Parents paying thousands for tots to romp on high-end jungle gyms

Little Ava, age 2, is part of a generation of children who are swinging large.

When their parents were kids, they were happy with a couple of swings and maybe a glider, hanging from a metal crossbeam. Now that those Generation Xers are doing the shopping, they are finding that the sky's the limit for play sets - in size and in price.

Today's play sets come with rock walls, rope ladders, sandboxes and tunnel slides. Some have towers with roofs and rotating plastic guns mounted on their walls.

"I sold one in Michigan for $12,000," said Henry Ruff, general manager of SugarIsland Play Systems in Sun Prairie. It was the most expensive one he's seen go out the door since he started there in 1989. "I never thought I'd sell anything like that."

Even so, it's far from the top of what affluent parents are shelling out for high-end play sets.

Rainbow Play Systems' King Kong Carl McKee Custom, the ultimate in luxury from the Brookings, S.D., company, has a footprint as big as a house: 46 feet by 58 feet, with towers that top out at 16 feet.

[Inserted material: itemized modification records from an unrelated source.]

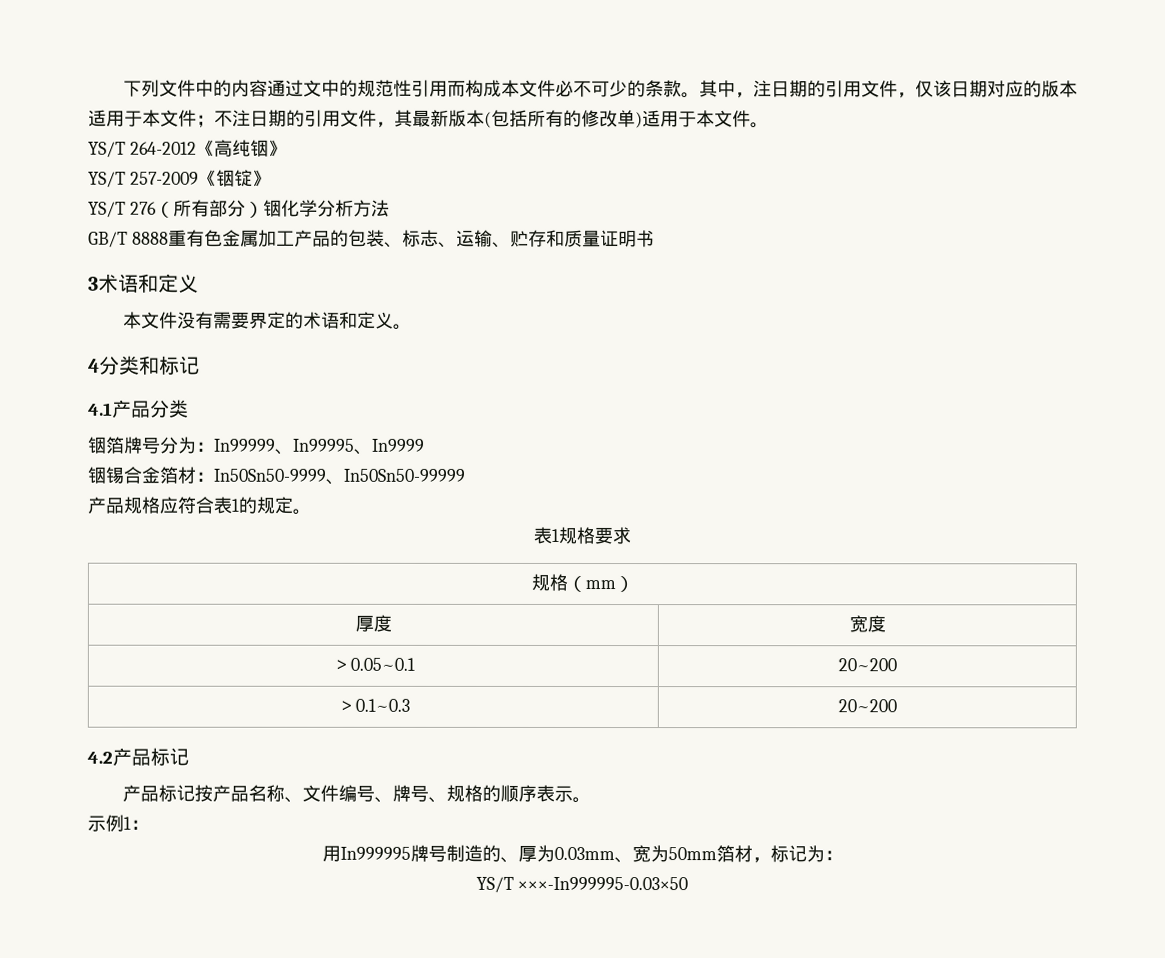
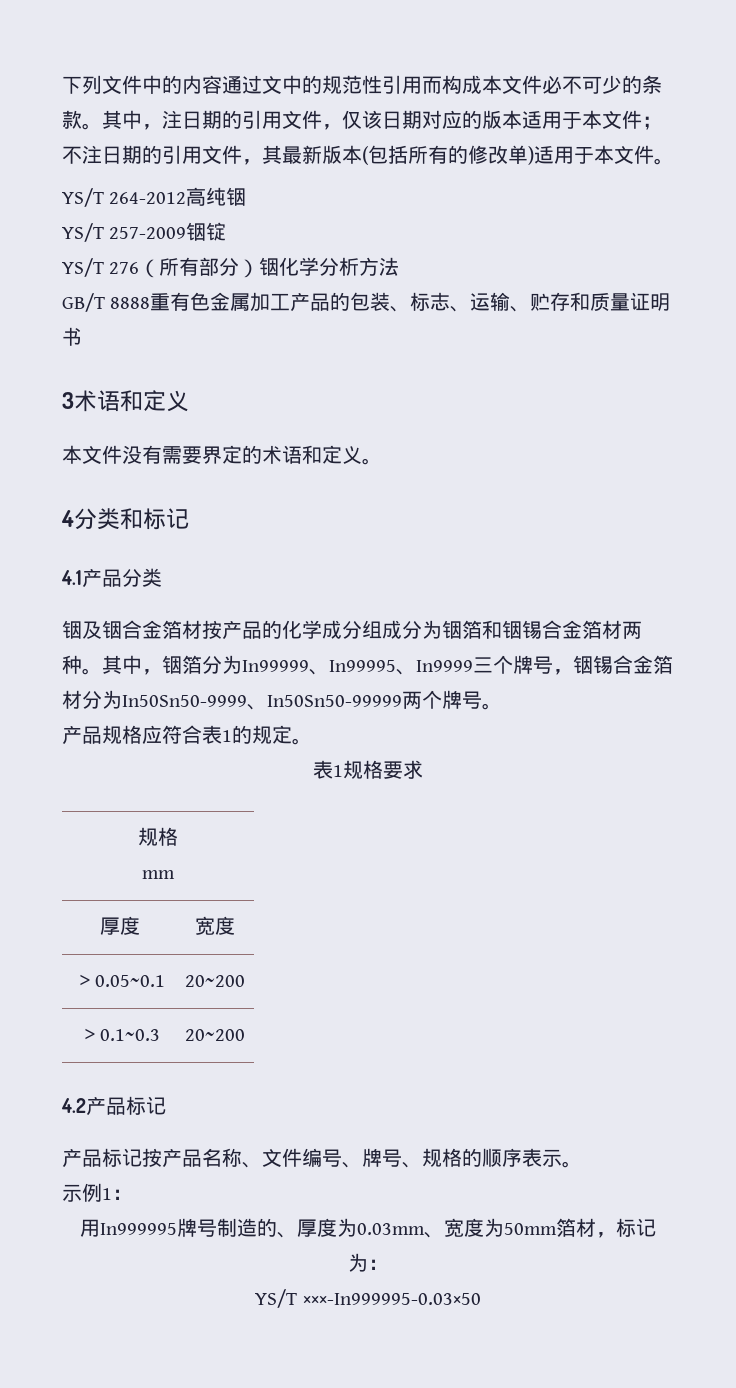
- YS/T 264-2012《高纯铟》
+ YS/T 264-2012高纯铟
- YS/T 257-2009《铟锭》
+ YS/T 257-2009铟锭
- 铟箔牌号分为：In99999、In99995、In9999
- 铟锡合金箔材：In50Sn50-9999、In50Sn50-99999
+ 铟及铟合金箔材按产品的化学成分组成分为铟箔和铟锡合金箔材两种。其中，铟箔分为In99999、In99995、In9999三个牌号，铟锡合金箔材分为In50Sn50-9999、In50Sn50-99999两个牌号。
  表1规格要求
- 规格（mm）
+ 规格
+ mm
- 用In999995牌号制造的、厚为0.03mm、宽为50mm箔材，标记为：
+ 用In999995牌号制造的、厚度为0.03mm、宽度为50mm箔材，标记为：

The Carl McKee includes a 37.5-square-foot castle fort; two 73-square-foot multilevel clubhouse forts; and a 25-square-foot King Kong penthouse.

The set uses 4,828 board feet of lumber, weighs over 5 tons and costs $39,768. Installation is another $6,156.

Buyers of the bigger sets can recoup some of their investment by reselling them when their children outgrow them. Retailers who sold the original will move and set them up, for a fee.

Steffens, the Rainbow salesman, says price is the biggest stumbling block, despite Rainbow's status as the big gorilla of the play set industry.

"We fight price competition," he said. Rainbow's weapons in that battle are quality and service, including a home visit by a salesperson who will assess the site and make recommendations.

And so, as the selling season for play sets heads toward its last big month, the war goes on.

Even in an industry based on child's play, it's a jungle out there.